Phil Wong’s Opens In Fargo
Phil Wong’s opened its doors in Fargo, North Dakota in 1970 and stayed open until 2004. The place’s namesake, Phil, illegally migrated to the US in the 20s and gained citizenship upon being dishonorably discharged from the US Military.
I can honestly say that I know many people who loved Phil Wong’s and really was the only exposure that Fargo had to Chinese food. Since then, several places have opened in the area. So many that I can’t even count them.
Alright, so if I can put a date on when Chinese American cuisine transformation officially completed, I am going to arbitrarily say 1970…. When Phil Wong’s opened.
Yes, the food and cuisine continue to change and maybe becomes closer to the original cuisine, but the kind of Americanized Chow Mein or Chop Suey is now available at almost any city with any size to it. I got it at Phil Wongs.
And if you travel to Asia or to more populated areas you are going to see dishes that are just different and closer to traditional cuisine. If you walk around Chinatowns in the US, you are going to see things that many just don’t imagine in their Norman Rockwell perceptions of what stereotypical America is. It doesn’t make Chinatown any less American and I think it actually makes America better.
Maybe the question isn’t if Phil Wong’s was Chinese American Cuisine or real Chinese (yeah… it was Americanized Chinese), but maybe the question lies in how did Phil Wong bring two distinct and American cultures a little bit closer together using food?
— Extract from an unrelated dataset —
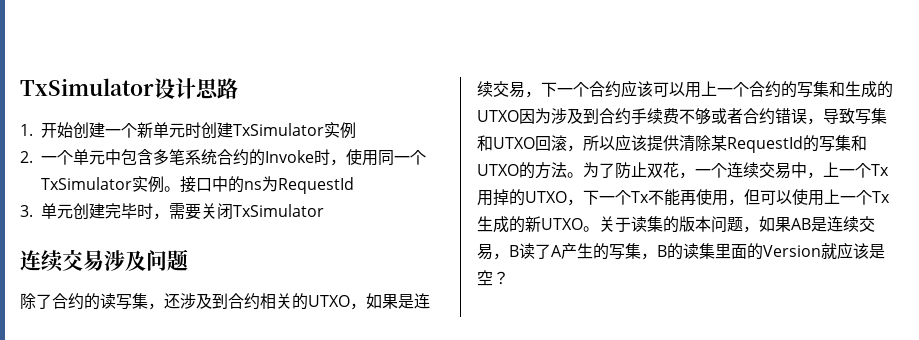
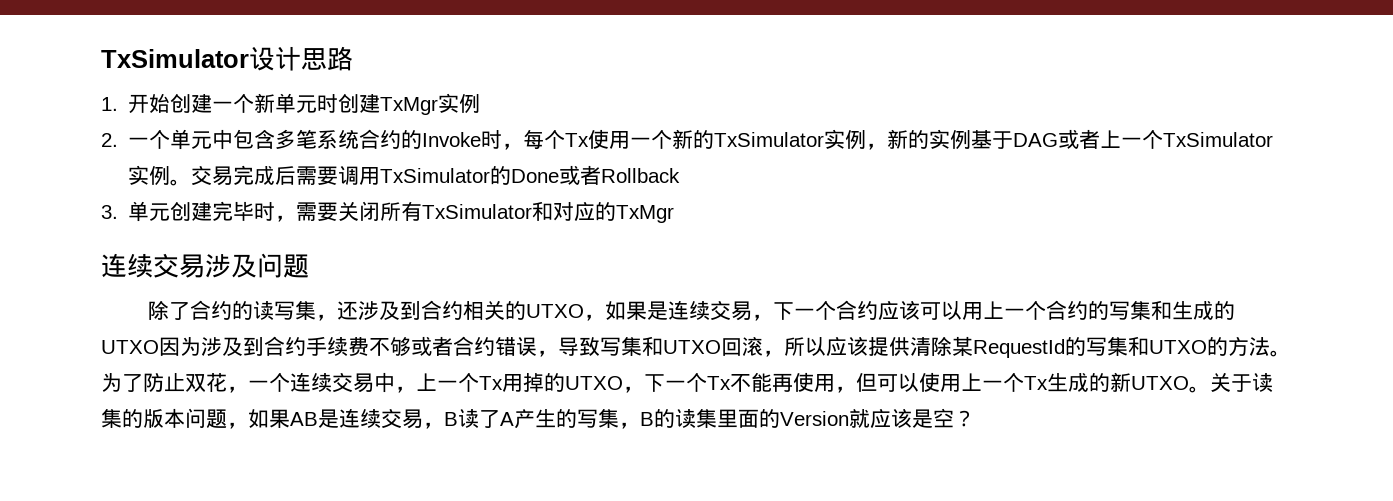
[233,123,325,136] TxSimulator -> [380,97,439,115] TxMgr
[346,149,427,166] [41,176,355,194] 使用同一个TxSimulator实例。接口中的ns为RequestId -> [523,129,1274,150] [128,165,681,186] 每个Tx使用一个新的TxSimulator实例，新的实例基于DAG或者上一个TxSimulator实例。交易完成后需要调用TxSimulator的Done或者Rollback
[233,204,325,217] TxSimulator -> [380,201,675,223] 所有TxSimulator和对应的TxMgr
Maybe Phil Wong opened up doors for other restaurateurs and helped bring inch authentic dishes to the palates of my neighbors in Fargo, ND. The journey of Chinese culture to Fargo, ND is like many American stories in that we each have a unique heritage and come to this melting pot to find a better life. Somehow, everybody changes a bit and hopefully, we find ourselves in a better place together. The story of Chinese American cuisine, perhaps is a reflection of America.
I really hope you enjoyed this brief look at the history of Chinese American cuisine. This really is a deeper topic than I can cover in one blog post, but today I hope you get a feel for how that transformation happened and some key points in history that enabled and resulted in the Chinese food we see in our restaurants today.